Approximately nine years after Hexagon entered into a contract with A/Z Corporation for the construction of a building, Hexagon filed suit against A/Z Corporation’s roofing installation subcontractor, McKenna, and the manufacturer of the roofing system. Hexagon alleged that the roof began to leak shortly after McKenna installed it. Notably, Hexagon did not sue A/Z Corporation.

McKenna moved for summary judgment, asserting that Hexagon’s claims for breach of contract and the implied warranty to construct in a good and workmanlike manner were not viable because there was no contract between the parties. In addition, raising the economic loss doctrine, McKenna asserted that Hexagon could not recover purely economic damages through a negligence claim.

In resolving Hexagon’s argument that it was an intended third-party beneficiary of the subcontract, the court considered whether there was sufficient evidence in the record to support Hexagon’s claim. To resolve this question, the court examined the Restatement (Second) Contracts § 302 (1981) to assist in distinguishing between intended and incidental beneficiaries.

The court found that the only evidence supporting Hexagon’s intended beneficiary theory was the assertion in the stipulated facts that the McKenna may have known who the property owner, the ultimate beneficiary of the work, was. Neither the prime contract nor the subcontract were included in the record. Hexagon’s failure to include the contract documents or other relevant evidence in the record made it difficult for the court to ascertain the purpose of the contract and the intention of the parties. Consequently, the court found an absence of any evidence that clearly proved that McKenna’s work was intended to directly benefit Hexagon and that the central purpose of the subcontract was to benefit Hexagon. Thus, the court affirmed the trial court’s dismissal of the breach of contract and breach of implied warranty claims that were brought against McKenna.

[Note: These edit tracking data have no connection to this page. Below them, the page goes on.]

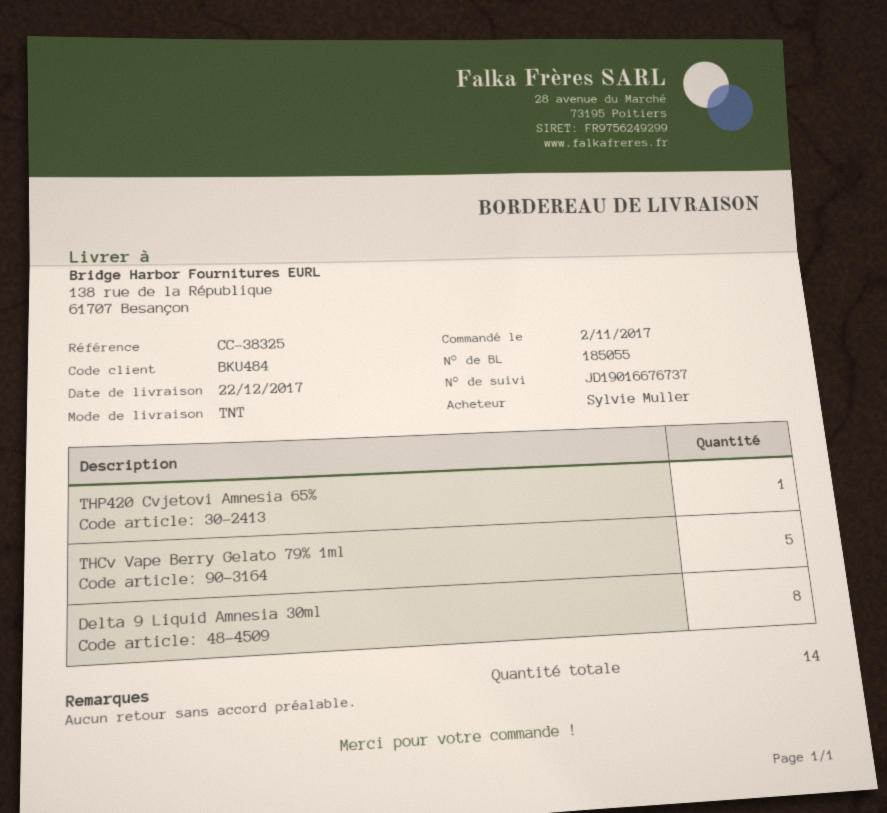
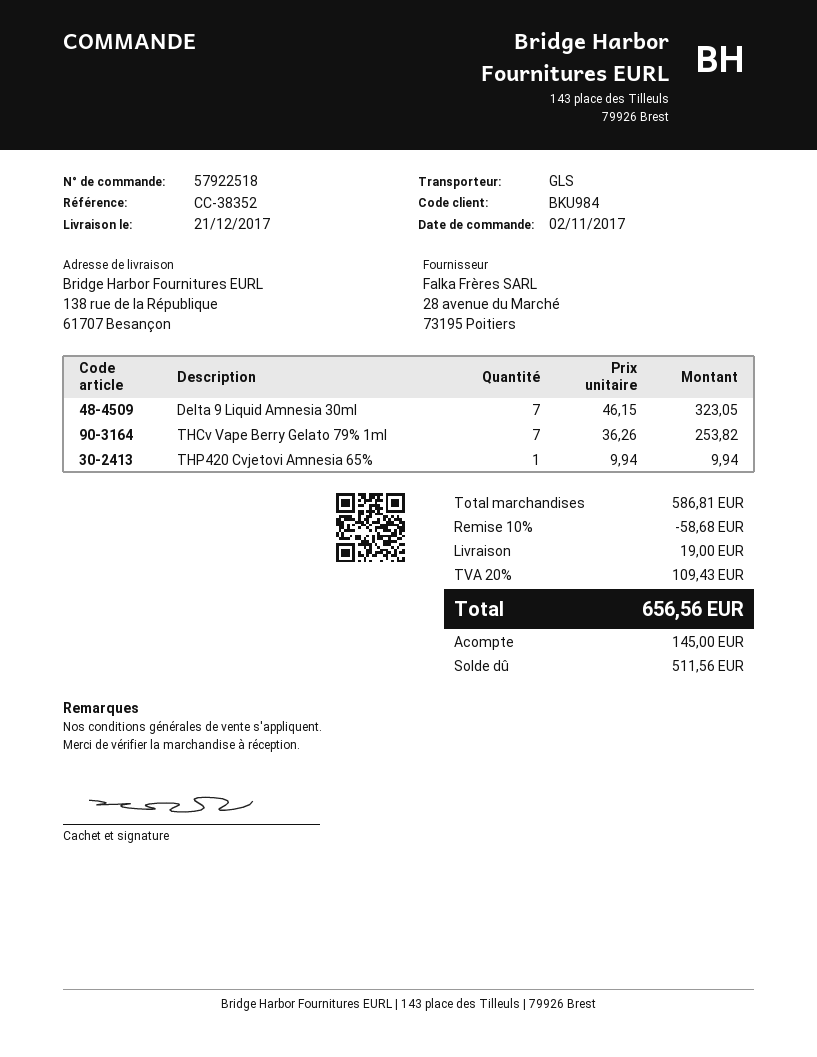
delivery date: 2017-12-22 -> 2017-12-21
customer number: BKU484 -> BKU984
reference: CC-38325 -> CC-38352
shipping method: TNT -> GLS
THCv Vape Berry Gelato 79% 1ml: 5 -> 7
Delta 9 Liquid Amnesia 30ml: 8 -> 7

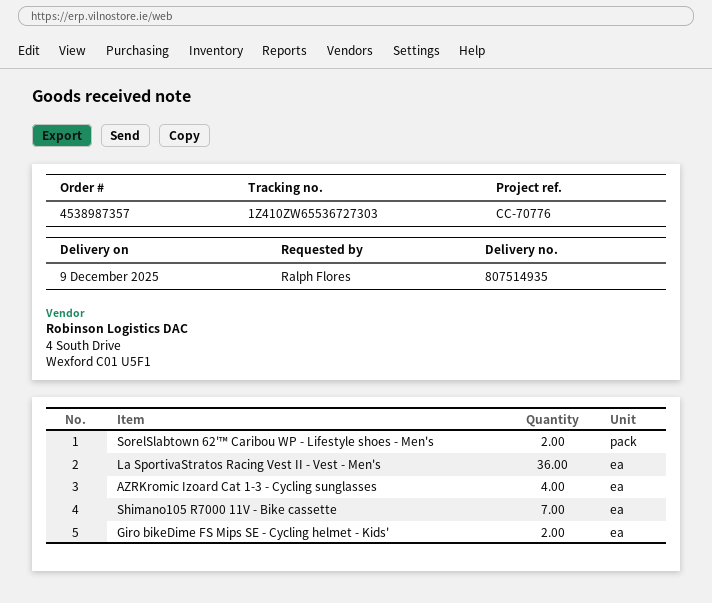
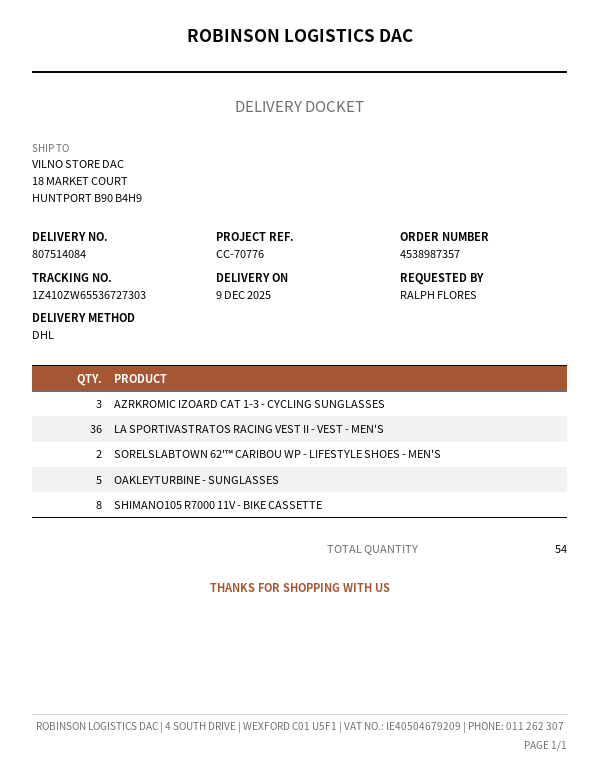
delivery note number: 807514935 -> 807514084
AZRKromic Izoard Cat 1-3 - Cycling sunglasses: 4 -> 3
Shimano105 R7000 11V - Bike cassette: 7 -> 8
Giro bikeDime FS Mips SE - Cycling helmet - Kids': 2 -> none
OAKLEYTURBINE - SUNGLASSES: none -> 5

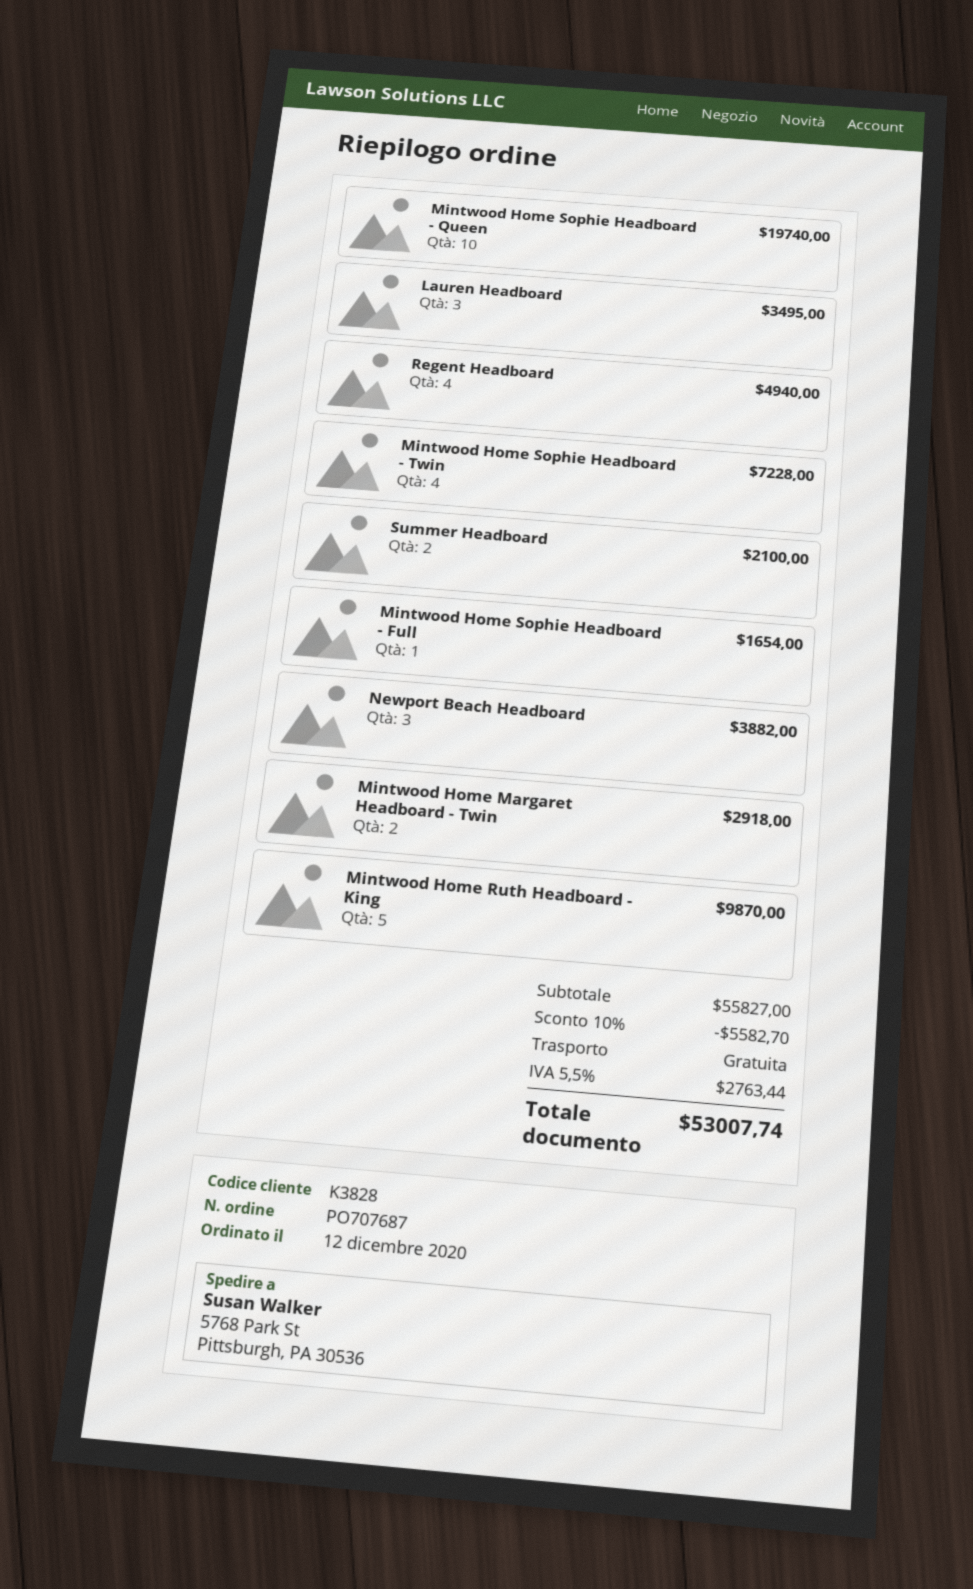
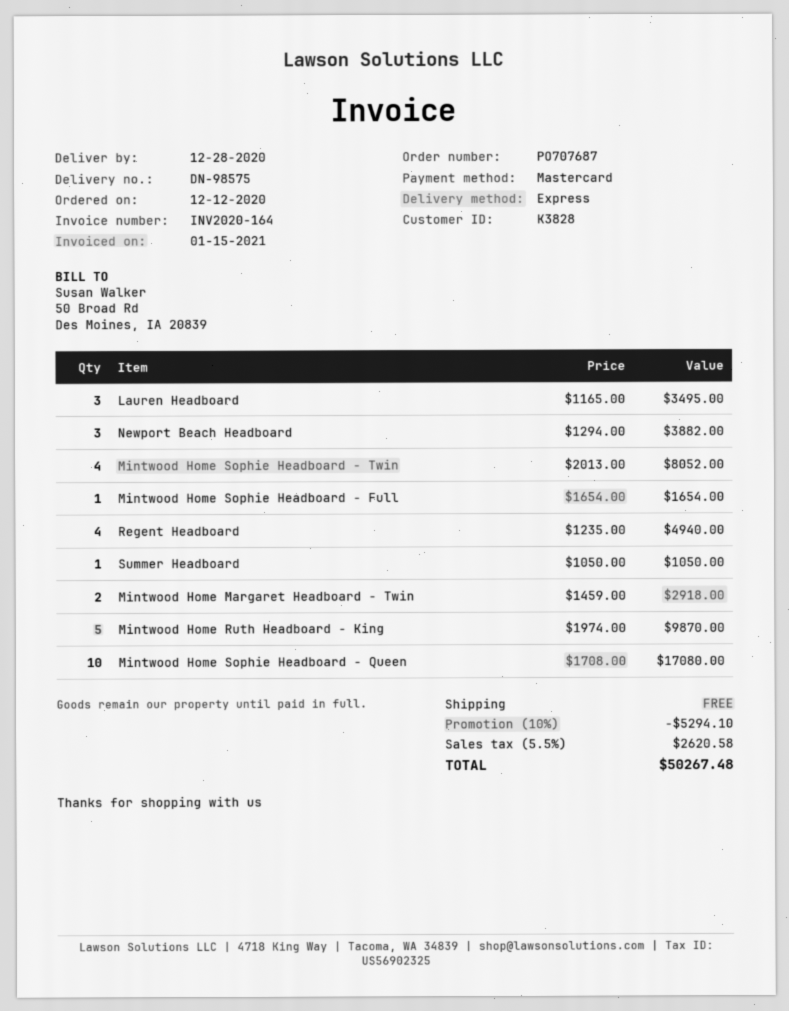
Mintwood Home Sophie Headboard - Queen: 10 for 19740.00 -> 10 for 17080.00
Mintwood Home Sophie Headboard - Twin: 4 for 7228.00 -> 4 for 8052.00
Summer Headboard: 2 for 2100.00 -> 1 for 1050.00
discount: 10% = 5582.70 -> 10% = 5294.10
tax: 5.5% = 2763.44 -> 5.5% = 2620.58
total: 53007.74 -> 50267.48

Next, the court considered whether the trial court, relying on the economic loss doctrine, properly granted summary judgment with respect to Hexagon’s negligence claim against McKenna. Hexagon argued that since there was no privity of contract between itself and McKenna, the economic loss doctrine did not apply. The court, relying on Boston Investment Property # 1 State v. E.W. Burman, Inc., 658 A.2d 515, 517 (R.I. 1995), held that contract law is the proper way to allocate economic risks between sophisticated commercial entities. Although E.W. Burman involved claims asserted by a subsequent purchaser of real estate against the original contractor who constructed the building that was the subject of the lawsuit, the court extended the principles from E.W. Burman to apply to claims asserted by a commercial building owner against a subcontractor. The court reasoned that, because the economic loss doctrine would preclude Hexagon from pursuing tort claims against A/Z Corporation, Hexagon should not be allowed to circumvent the doctrine by failing to name A/Z Corporation as a defendant in its lawsuit. Thus, the court rejected Hexagon’s argument that, because it was not in privity with McKenna, the economic loss doctrine did not apply.

The Hexagon case is a good example of the importance of exercising diligence in selecting defendants. It is also a reminder to create a clear record of facts by way of testimony, exhibits to pleadings and depositions in order to meet one’s evidentiary burden when asserting legal arguments. When bringing or opposing a dispositive motion, in particular, it is critical that the statement of facts be supportive of the position you intend to assert. If a contract or other important document has not been included in the record and cited in the statement of facts, do whatever is necessary to include it so that you do not risk having a sparse factual record, such as the one in Hexagon.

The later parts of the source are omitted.